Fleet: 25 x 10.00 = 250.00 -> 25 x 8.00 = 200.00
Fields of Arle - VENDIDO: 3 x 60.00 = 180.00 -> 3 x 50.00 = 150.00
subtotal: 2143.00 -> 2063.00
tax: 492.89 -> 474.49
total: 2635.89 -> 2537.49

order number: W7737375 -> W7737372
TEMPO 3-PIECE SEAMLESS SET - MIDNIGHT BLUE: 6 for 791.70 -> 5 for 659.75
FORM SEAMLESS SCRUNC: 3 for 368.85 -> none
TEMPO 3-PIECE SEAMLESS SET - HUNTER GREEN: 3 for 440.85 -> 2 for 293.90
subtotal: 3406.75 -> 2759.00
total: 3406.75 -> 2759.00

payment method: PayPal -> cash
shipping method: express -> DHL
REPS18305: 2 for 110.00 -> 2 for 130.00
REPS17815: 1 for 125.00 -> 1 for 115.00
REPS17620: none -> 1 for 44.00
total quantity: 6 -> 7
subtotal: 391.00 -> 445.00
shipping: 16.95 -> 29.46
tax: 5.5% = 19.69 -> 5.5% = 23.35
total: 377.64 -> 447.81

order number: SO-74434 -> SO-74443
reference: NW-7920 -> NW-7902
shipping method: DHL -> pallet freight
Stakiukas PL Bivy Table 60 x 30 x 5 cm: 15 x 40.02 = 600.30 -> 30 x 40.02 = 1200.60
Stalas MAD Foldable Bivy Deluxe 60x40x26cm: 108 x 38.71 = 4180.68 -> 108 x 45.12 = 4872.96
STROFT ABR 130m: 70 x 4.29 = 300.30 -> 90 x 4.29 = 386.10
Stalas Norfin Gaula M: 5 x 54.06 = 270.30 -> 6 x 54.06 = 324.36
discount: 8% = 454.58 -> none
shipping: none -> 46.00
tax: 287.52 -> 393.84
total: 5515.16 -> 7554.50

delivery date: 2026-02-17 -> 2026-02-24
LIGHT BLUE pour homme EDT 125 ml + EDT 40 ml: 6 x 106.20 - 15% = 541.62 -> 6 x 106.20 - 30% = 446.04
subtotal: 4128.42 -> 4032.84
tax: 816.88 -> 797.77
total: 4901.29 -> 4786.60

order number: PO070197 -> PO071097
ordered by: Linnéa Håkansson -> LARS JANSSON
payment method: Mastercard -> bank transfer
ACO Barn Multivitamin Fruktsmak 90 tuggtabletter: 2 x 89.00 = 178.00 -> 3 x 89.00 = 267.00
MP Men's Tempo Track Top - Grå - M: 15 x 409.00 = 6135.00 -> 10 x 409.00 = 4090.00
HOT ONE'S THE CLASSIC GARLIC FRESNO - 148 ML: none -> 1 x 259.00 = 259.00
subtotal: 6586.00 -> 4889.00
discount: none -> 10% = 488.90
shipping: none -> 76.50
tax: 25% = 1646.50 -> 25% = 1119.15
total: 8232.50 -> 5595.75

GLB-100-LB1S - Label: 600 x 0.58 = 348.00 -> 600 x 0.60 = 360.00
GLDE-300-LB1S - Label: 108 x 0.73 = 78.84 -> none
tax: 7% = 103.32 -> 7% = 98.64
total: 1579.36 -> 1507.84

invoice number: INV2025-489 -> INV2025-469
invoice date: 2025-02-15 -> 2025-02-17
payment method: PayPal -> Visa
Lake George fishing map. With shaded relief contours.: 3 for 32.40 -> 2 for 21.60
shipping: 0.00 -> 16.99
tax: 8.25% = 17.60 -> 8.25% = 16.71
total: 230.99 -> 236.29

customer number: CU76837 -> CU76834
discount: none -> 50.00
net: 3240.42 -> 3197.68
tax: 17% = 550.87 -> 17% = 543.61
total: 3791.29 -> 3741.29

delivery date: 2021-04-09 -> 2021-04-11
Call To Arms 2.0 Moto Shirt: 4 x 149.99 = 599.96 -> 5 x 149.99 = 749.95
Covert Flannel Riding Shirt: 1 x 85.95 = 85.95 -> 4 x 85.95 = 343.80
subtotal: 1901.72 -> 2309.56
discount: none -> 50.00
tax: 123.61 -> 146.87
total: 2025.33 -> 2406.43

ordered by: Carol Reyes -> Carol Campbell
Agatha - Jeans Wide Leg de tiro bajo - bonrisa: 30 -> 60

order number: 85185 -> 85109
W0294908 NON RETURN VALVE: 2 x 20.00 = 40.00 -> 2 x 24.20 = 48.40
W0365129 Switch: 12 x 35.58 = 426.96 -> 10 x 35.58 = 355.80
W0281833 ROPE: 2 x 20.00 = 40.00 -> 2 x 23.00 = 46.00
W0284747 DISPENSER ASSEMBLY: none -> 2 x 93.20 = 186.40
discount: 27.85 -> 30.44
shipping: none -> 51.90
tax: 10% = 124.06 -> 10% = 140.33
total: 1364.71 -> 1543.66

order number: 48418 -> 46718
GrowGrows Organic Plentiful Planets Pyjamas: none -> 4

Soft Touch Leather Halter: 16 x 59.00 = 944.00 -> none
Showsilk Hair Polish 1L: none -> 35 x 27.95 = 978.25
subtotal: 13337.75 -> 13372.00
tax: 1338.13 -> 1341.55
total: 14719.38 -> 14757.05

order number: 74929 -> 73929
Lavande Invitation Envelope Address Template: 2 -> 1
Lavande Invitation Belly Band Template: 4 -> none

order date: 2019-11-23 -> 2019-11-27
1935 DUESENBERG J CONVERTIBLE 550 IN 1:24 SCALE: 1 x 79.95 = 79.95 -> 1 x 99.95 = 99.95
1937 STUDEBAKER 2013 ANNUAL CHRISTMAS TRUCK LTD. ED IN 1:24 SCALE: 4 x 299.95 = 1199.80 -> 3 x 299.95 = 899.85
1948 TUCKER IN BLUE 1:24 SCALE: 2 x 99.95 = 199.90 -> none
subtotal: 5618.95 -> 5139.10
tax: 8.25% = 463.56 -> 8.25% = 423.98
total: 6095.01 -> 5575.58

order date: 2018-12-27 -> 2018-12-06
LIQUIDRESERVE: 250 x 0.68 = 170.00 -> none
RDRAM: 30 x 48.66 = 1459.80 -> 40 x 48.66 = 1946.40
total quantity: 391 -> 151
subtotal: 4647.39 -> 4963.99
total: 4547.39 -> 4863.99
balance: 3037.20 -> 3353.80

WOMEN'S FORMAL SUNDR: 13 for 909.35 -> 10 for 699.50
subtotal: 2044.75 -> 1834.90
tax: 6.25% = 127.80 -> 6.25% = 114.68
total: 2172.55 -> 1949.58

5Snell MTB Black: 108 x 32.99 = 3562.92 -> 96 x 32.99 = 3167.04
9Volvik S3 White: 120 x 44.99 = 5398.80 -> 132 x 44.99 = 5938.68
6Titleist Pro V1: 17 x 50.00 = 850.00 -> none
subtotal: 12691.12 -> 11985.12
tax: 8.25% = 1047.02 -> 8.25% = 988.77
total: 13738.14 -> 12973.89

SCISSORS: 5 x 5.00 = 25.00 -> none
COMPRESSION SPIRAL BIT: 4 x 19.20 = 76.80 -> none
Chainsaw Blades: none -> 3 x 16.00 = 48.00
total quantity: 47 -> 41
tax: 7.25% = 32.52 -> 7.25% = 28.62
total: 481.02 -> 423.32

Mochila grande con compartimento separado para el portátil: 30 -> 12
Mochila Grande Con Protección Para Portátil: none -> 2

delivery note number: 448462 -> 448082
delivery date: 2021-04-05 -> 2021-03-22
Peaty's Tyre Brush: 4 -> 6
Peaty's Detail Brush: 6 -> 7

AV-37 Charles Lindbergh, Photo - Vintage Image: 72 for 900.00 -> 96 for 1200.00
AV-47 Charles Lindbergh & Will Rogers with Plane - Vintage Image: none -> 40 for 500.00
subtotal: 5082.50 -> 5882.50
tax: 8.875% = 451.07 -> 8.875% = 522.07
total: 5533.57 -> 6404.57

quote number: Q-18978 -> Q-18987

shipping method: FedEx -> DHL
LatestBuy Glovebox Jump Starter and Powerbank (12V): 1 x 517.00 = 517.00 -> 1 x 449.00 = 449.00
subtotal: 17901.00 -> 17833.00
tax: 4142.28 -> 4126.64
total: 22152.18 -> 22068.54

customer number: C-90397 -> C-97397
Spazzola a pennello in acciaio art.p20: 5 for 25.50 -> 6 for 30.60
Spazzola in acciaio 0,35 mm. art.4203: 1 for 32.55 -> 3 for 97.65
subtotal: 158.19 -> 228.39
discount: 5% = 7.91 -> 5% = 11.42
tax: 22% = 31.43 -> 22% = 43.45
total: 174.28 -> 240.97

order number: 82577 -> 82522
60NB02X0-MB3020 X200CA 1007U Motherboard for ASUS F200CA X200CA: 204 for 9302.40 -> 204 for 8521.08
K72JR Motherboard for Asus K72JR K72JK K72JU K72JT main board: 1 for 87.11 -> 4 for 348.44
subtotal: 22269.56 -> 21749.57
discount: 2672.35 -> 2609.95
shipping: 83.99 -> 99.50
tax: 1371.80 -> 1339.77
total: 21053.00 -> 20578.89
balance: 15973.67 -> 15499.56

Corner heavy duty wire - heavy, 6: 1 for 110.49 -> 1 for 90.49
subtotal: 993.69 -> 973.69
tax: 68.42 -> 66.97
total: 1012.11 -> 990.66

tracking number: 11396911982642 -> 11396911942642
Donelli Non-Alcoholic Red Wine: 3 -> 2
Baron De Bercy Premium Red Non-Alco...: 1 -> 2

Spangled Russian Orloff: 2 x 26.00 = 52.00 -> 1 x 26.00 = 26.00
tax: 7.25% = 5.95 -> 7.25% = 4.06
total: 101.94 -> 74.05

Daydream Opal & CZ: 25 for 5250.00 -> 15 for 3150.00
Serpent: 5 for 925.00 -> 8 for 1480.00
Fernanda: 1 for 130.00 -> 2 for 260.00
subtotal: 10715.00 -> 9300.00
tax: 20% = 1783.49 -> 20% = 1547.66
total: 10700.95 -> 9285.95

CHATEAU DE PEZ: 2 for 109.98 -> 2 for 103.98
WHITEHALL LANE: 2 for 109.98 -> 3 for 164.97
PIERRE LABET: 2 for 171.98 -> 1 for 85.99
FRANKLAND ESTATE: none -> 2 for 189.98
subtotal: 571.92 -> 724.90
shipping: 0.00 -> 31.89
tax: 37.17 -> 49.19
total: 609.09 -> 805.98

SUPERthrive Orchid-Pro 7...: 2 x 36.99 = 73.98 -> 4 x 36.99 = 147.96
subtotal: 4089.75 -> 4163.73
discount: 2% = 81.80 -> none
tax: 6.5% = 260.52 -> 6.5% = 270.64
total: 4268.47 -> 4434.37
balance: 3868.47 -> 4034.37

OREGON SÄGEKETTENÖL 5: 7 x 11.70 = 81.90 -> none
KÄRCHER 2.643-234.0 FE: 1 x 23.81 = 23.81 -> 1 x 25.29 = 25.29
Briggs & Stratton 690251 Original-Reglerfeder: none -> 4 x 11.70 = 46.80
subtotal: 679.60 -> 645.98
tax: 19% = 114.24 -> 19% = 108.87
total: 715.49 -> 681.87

## WORK REQUIRED
Of all the lines above, tally those with the word "shipping". Write the total only.

## EXERCISE RESPONSE
10